Home | About | Sematext search-lucene.com search-hadoop.com
 Search Hadoop and all its subprojects:

Switch to Threaded View
HBase, mail # user - How HBase perform per-column scan?


Copy link to this message
-
Re: How HBase perform per-column scan?
Anoop John 2013-03-10, 15:53
As per the above said, you will need a full table scan on that CF.
As Ted said, consider having a look at your schema design.

-Anoop-
On Sun, Mar 10, 2013 at 8:10 PM, Ted Yu <[EMAIL PROTECTED]> wrote:

> bq. physically column family should be able to perform efficiently (storage
> layer
>
> When you scan a row, data for different column families would be brought
> into memory (if you don't utilize HBASE-5416)
> Take a look at:
>
> https://issues.apache.org/jira/browse/HBASE-5416?focusedCommentId=13541258&page=com.atlassian.jira.plugin.system.issuetabpanels:comment-tabpanel#comment-13541258
>
> which was based on the settings described in:
>
>
> https://issues.apache.org/jira/browse/HBASE-5416?focusedCommentId=13541191&page=com.atlassian.jira.plugin.system.issuetabpanels:comment-tabpanel#comment-13541191
>
> This boils down to your schema design. If possible, consider extracting
> column C into its own column family.
>
> Cheers
>
> On Sun, Mar 10, 2013 at 7:14 AM, PG <[EMAIL PROTECTED]> wrote:
>
> > Hi, Ted and Anoop, thanks for your notes.
> > I am talking about column rather than column family, since physically
> > column family should be able to perform efficiently (storage layer, CF's
> > are stored separately). But columns of the same column family may be
> mixed
> > physically, and that makes filters column value hard... So I want to know
> > if there are any mechanism in HBase worked on this...
> > Regards,
> > Yun
> >
> > On Mar 10, 2013, at 10:01 AM, Ted Yu <[EMAIL PROTECTED]> wrote:
> >
> > > Hi, Yun:
> > > Take a look at HBASE-5416 (Improve performance of scans with some kind
> of
> > > filters) which is in 0.94.5 release.
> > >
> > > In your case, you can use a filter which specifies column C as the
> > > essential family.
> > > Here I interpret column C as column family.
> > >
> > > Cheers
> > >
> > > On Sat, Mar 9, 2013 at 11:11 AM, yun peng <[EMAIL PROTECTED]>
> wrote:
> > >
> > >> Hi, All,
> > >> I want to find all existing values for a given column in a HBase, and
> > would
> > >> that result in a full-table scan in HBase?
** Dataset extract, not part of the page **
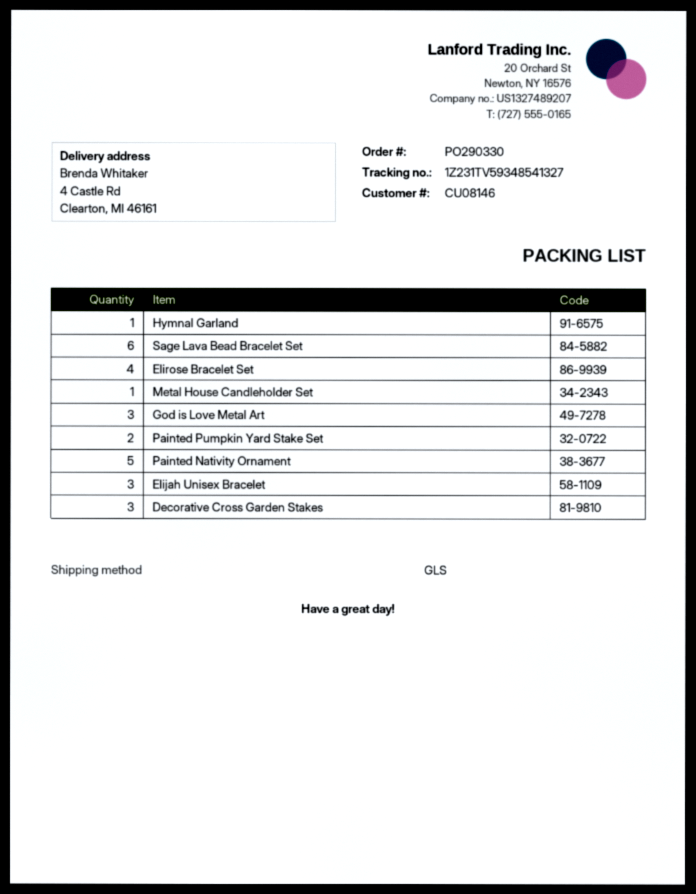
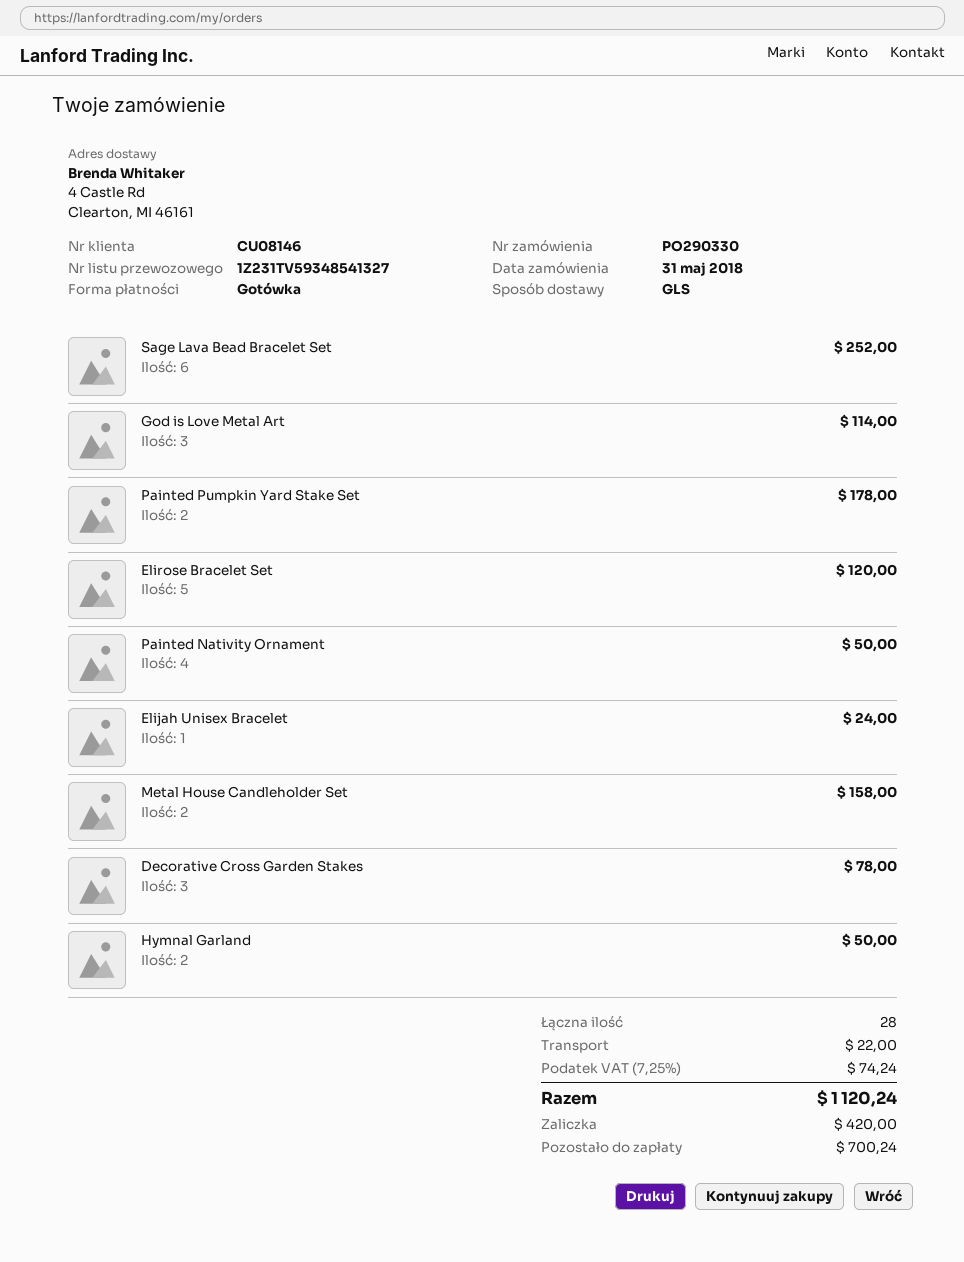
Hymnal Garland: 1 -> 2
Elirose Bracelet Set: 4 -> 5
Metal House Candleholder Set: 1 -> 2
Painted Nativity Ornament: 5 -> 4
Elijah Unisex Bracelet: 3 -> 1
For example, given a column
> > C,
> > >> the table is of very large number of rows, from which few rows (say
> > only 1
> > >> row) have non-empty values for column C. Would HBase still ues a full
> > table
> > >> scan to find this row? Or HBase has any optimization work for this
> kind
> > of
> > >> query?
> > >> Thanks...
> > >> Regards
> > >> Yun
> > >>
> >
>